Lines of the records that hold the word "displayed" are to be counted; give the number and nothing more.

[Change detection outputs]
********
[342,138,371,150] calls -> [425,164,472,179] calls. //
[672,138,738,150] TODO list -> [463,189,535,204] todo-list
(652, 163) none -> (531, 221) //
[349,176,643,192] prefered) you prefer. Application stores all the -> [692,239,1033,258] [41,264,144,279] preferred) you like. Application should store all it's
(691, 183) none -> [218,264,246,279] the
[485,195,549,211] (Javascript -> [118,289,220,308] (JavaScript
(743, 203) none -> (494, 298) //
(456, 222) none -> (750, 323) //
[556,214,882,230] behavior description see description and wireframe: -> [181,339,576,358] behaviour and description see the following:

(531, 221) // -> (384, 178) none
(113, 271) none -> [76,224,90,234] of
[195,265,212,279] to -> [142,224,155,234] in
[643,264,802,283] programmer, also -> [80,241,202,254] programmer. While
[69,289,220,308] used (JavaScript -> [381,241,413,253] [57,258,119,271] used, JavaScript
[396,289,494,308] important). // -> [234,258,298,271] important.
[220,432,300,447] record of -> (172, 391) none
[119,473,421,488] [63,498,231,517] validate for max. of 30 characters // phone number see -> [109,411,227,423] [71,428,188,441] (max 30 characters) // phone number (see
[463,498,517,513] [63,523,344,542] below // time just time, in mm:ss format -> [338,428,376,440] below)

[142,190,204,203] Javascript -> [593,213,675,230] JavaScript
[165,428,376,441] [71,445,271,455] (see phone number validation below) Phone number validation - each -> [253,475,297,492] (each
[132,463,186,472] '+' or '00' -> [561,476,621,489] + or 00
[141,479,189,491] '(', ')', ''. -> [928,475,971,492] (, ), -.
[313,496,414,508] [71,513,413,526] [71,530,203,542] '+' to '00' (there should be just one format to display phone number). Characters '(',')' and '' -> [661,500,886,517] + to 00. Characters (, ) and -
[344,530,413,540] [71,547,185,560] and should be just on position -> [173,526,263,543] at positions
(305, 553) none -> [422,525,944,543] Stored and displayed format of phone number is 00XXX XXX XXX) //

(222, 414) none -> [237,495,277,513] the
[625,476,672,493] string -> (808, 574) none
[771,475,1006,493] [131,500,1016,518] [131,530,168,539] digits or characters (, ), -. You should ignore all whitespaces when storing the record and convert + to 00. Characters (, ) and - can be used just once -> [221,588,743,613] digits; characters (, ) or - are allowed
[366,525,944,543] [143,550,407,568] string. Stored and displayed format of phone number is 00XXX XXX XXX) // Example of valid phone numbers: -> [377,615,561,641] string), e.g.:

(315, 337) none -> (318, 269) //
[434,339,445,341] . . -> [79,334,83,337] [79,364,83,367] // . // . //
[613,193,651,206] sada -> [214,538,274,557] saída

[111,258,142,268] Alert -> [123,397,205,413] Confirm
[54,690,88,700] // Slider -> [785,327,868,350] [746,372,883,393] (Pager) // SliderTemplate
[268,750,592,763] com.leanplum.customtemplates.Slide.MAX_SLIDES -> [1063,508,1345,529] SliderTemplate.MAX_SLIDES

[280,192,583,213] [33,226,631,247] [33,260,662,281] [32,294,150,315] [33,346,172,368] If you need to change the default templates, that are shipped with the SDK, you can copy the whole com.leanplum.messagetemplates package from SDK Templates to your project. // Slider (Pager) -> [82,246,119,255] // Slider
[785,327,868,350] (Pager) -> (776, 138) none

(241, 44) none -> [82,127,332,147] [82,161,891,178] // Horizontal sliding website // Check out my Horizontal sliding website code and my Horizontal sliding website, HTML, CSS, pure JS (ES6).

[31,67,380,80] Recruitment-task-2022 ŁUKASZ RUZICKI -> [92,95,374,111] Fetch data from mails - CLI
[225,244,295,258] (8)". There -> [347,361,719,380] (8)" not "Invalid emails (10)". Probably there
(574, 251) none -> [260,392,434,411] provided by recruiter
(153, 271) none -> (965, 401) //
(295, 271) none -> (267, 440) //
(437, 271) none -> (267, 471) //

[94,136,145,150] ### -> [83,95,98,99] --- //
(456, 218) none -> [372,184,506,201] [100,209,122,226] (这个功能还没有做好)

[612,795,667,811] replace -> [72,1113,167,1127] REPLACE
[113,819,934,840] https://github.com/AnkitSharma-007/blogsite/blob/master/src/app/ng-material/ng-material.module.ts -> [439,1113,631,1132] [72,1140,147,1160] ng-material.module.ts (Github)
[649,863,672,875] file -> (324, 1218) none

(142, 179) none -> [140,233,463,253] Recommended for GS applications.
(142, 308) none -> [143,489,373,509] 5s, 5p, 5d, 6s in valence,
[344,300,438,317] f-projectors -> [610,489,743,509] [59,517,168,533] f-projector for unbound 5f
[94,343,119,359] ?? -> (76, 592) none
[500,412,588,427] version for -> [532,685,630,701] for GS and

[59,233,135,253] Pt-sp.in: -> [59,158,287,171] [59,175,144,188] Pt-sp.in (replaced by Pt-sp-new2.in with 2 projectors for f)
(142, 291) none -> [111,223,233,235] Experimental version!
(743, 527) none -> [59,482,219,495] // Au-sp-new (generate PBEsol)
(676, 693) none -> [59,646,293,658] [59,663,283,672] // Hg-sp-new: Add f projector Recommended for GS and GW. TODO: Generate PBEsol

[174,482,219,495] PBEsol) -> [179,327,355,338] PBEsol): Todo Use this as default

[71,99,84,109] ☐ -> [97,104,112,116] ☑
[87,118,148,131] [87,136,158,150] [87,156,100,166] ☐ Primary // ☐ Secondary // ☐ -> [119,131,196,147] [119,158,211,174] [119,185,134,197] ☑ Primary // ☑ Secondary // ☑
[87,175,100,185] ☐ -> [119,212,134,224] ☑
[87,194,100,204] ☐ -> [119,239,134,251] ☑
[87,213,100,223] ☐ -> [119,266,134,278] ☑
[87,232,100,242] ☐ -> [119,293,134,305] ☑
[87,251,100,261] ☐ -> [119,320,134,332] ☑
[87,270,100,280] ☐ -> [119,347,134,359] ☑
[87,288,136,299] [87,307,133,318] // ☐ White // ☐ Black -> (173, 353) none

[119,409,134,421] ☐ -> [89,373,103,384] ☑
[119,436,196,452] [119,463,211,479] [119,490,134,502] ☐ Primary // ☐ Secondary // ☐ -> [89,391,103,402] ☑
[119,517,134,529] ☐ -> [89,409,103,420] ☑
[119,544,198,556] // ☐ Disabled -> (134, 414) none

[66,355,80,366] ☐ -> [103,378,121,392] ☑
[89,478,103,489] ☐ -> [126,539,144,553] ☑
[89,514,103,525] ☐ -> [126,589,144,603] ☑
********
Output for this exercise ▸
2